Bonar’s thoughts in ‘Rent Veil’ are captured in lines we sing from ‘Fill thou’ my life’. The hymn asks that we may express ‘praise in the common things of life, its goings out and in; praise in each duty and deed, however small and mean’.
The ‘Rent Veil’ reflects not only the words of ‘Fill thou, my life’, but also the words of ‘Here O Lord, I see thee face to face’. Bonar takes the Lord’s Supper, the Holy Communion with the utmost seriousness, ‘Here would I feed upon the bread of God’, he writes in the hymn. In so doing, he believes we are part of the tradition of the people of Israel, but see that tradition in a different way. Here is how he sees the bread of God:
“Formerly it was the earthly that revealed the heavenly, now it is the heavenly that illuminates the earthly. Standing beside the brazen serpent, Moses might see afar off Messiah the Healer of the nations; standing, or rather I should say sitting, by faith beside this same Messiah in the heavenly places, we see the brazen serpent afar off. From the rock of Horeb, the elders of Israel might look up and catch afar off some glimpses of the water of life flowing from the rock of ages; we, close by the heavenly fountain, proceeding out of the throne of God and of the Lamb, look down and recognise the old desert rock, with its gushing stream. Taking in his hand the desert manna, Israel could look up to the true bread above; we, taking into our hands the bread of God, look downward on the desert manna, not needing now with Israel to ask, “What is it?”

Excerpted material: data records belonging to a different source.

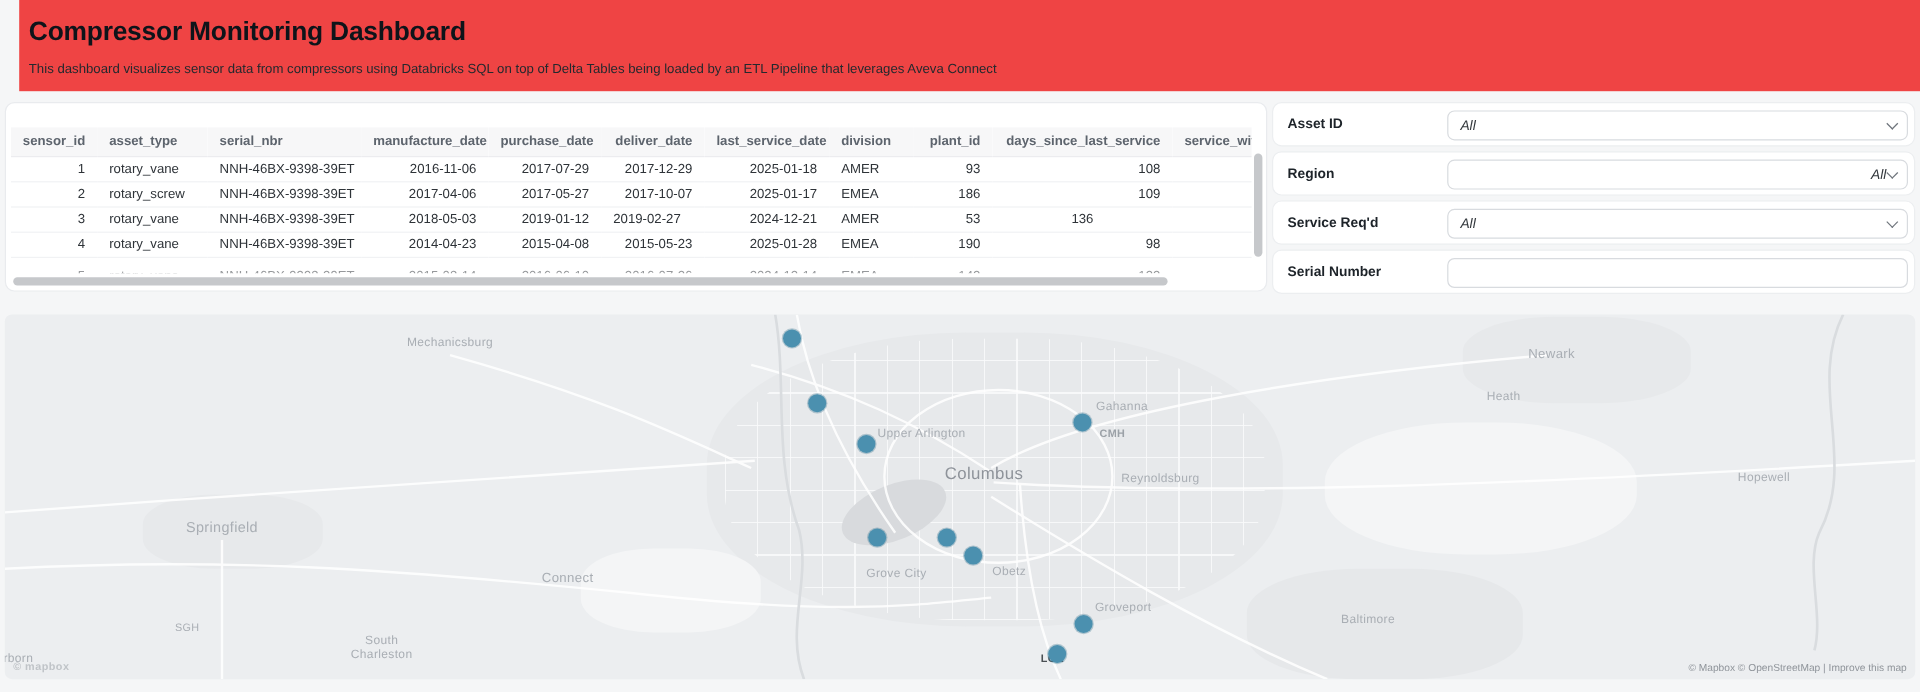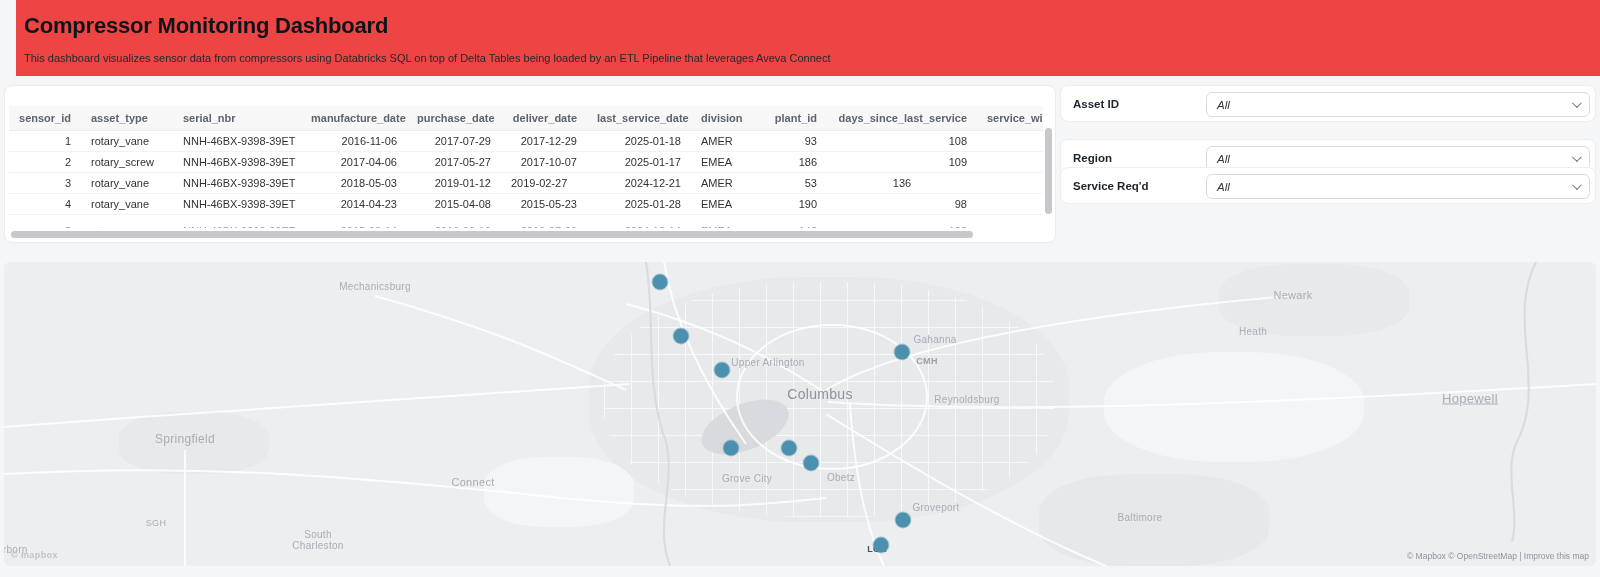"Region" div.filter-card { text-align: none -> right; top: 54px -> 41px }
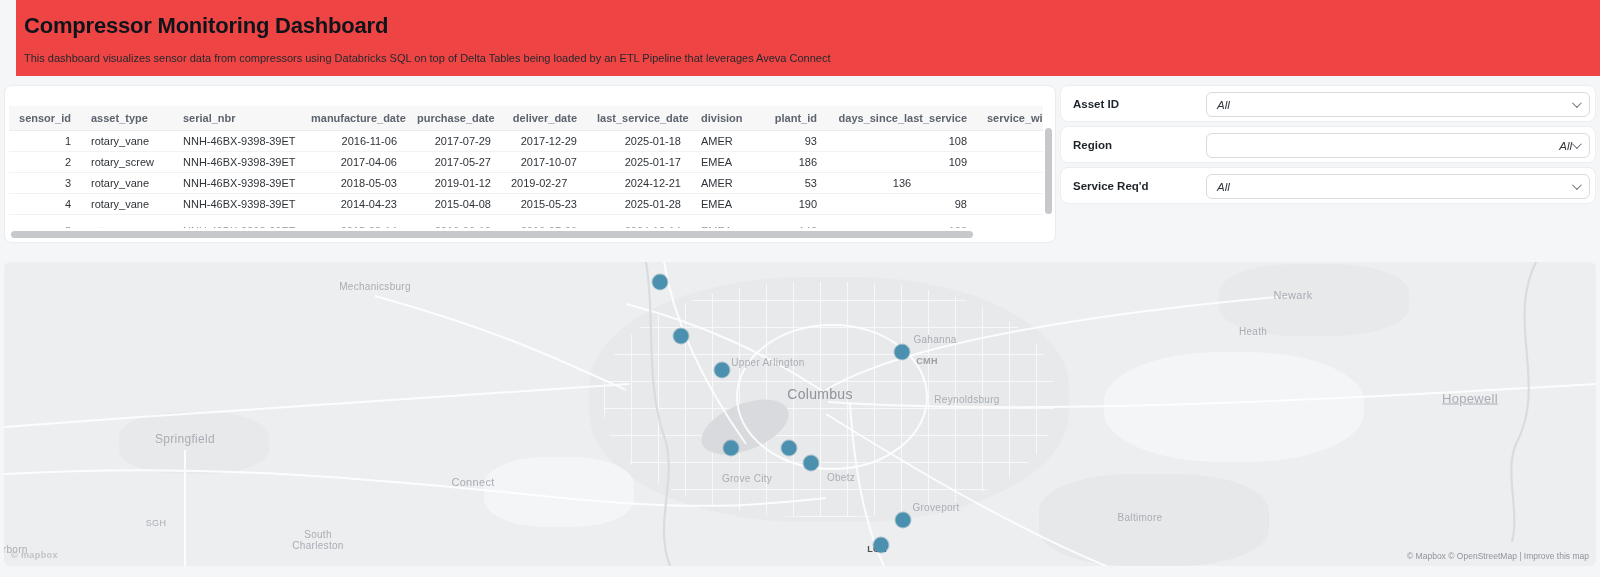"Serial Number" div.filter-card { html: none -> <div> <div>Serial Number</div> <input> </div> }
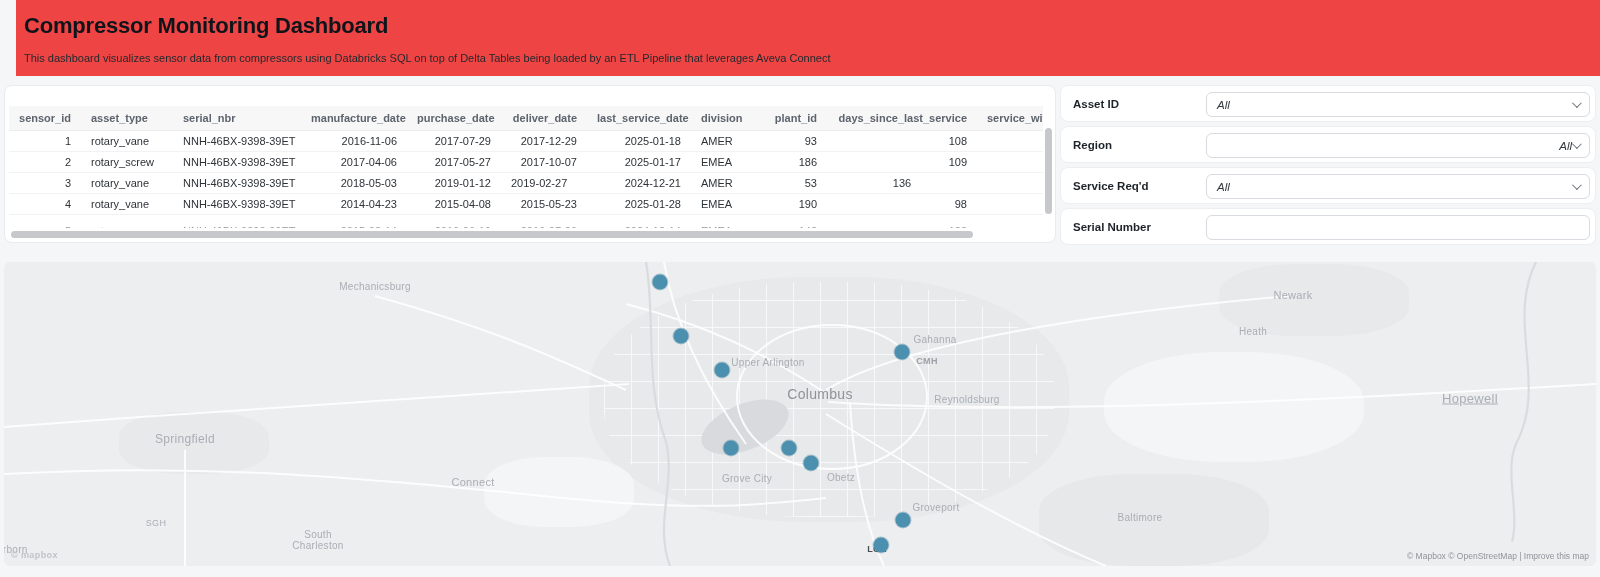"Hopewell" div.maplabel { font-size: 13px -> 10px; text-decoration: underline -> none }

Do we take Holy Communion with the seriousness with which Horatius Bonar approached it?
It is another of Bonar’s books, ‘God’s Way of Peace’, that captures the sentiments of his hymn, ‘I heard the voice of Jesus say. The book is sub-titled, ‘A Book for the Anxious’. Something called a book for the anxious in our own times would probably become a best seller in our own times. ‘I heard the voice of Jesus’ say is addressed to the ‘weary, worn and sad’. There are as many of us fitting those categories in the 21st Century as there were in the 19th.
Bonar’s skill is in writing hymns for all people in all situations, which is why more than 120 years after his death his words are still sung so often.